• _Records for processing_:
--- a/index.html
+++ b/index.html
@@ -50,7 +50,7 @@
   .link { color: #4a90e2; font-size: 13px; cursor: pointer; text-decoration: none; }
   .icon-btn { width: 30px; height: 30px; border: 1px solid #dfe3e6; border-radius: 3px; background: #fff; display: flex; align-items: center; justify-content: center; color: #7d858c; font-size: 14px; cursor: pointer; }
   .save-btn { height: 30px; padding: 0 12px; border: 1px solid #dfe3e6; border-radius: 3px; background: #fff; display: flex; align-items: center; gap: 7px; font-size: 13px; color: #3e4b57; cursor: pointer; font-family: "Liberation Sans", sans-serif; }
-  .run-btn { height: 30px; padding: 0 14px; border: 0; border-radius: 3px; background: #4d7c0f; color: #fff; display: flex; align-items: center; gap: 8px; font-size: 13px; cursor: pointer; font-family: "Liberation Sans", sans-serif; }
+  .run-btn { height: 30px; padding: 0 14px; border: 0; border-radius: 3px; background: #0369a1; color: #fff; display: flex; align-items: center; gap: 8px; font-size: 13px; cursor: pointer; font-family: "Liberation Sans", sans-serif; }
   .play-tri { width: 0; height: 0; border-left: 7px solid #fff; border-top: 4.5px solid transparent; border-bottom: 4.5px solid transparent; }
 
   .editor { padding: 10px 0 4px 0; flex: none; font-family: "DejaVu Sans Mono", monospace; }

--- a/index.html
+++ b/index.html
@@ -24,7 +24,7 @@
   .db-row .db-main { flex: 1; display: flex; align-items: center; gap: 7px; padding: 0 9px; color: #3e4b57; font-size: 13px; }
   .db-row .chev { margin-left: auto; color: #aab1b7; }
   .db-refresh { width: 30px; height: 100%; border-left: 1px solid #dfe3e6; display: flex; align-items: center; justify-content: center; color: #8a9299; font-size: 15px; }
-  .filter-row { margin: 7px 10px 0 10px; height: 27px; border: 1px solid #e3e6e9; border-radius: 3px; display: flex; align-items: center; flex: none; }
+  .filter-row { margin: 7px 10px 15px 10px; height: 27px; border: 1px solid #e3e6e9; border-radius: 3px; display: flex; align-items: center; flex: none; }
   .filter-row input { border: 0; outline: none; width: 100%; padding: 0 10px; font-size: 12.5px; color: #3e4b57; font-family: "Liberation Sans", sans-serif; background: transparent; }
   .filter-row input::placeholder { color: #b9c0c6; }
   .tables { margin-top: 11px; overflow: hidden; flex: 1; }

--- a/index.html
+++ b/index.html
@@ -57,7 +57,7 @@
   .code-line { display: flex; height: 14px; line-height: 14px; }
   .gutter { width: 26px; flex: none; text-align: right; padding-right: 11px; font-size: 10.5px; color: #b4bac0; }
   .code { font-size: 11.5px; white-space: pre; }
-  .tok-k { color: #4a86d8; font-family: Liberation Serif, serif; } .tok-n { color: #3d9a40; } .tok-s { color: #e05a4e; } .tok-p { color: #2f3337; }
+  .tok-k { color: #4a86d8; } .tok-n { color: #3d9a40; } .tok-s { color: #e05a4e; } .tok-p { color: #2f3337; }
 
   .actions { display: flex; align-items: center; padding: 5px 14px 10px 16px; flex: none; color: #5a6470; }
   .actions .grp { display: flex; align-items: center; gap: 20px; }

• _Instructions for the task_: From the first line of the data above through the line containing "padding: 0 12px;", repeat each line exactly, and add nothing.

• _Answer space_:
--- a/index.html
+++ b/index.html
@@ -50,7 +50,7 @@
   .link { color: #4a90e2; font-size: 13px; cursor: pointer; text-decoration: none; }
   .icon-btn { width: 30px; height: 30px; border: 1px solid #dfe3e6; border-radius: 3px; background: #fff; display: flex; align-items: center; justify-content: center; color: #7d858c; font-size: 14px; cursor: pointer; }
   .save-btn { height: 30px; padding: 0 12px; border: 1px solid #dfe3e6; border-radius: 3px; background: #fff; display: flex; align-items: center; gap: 7px; font-size: 13px; color: #3e4b57; cursor: pointer; font-family: "Liberation Sans", sans-serif; }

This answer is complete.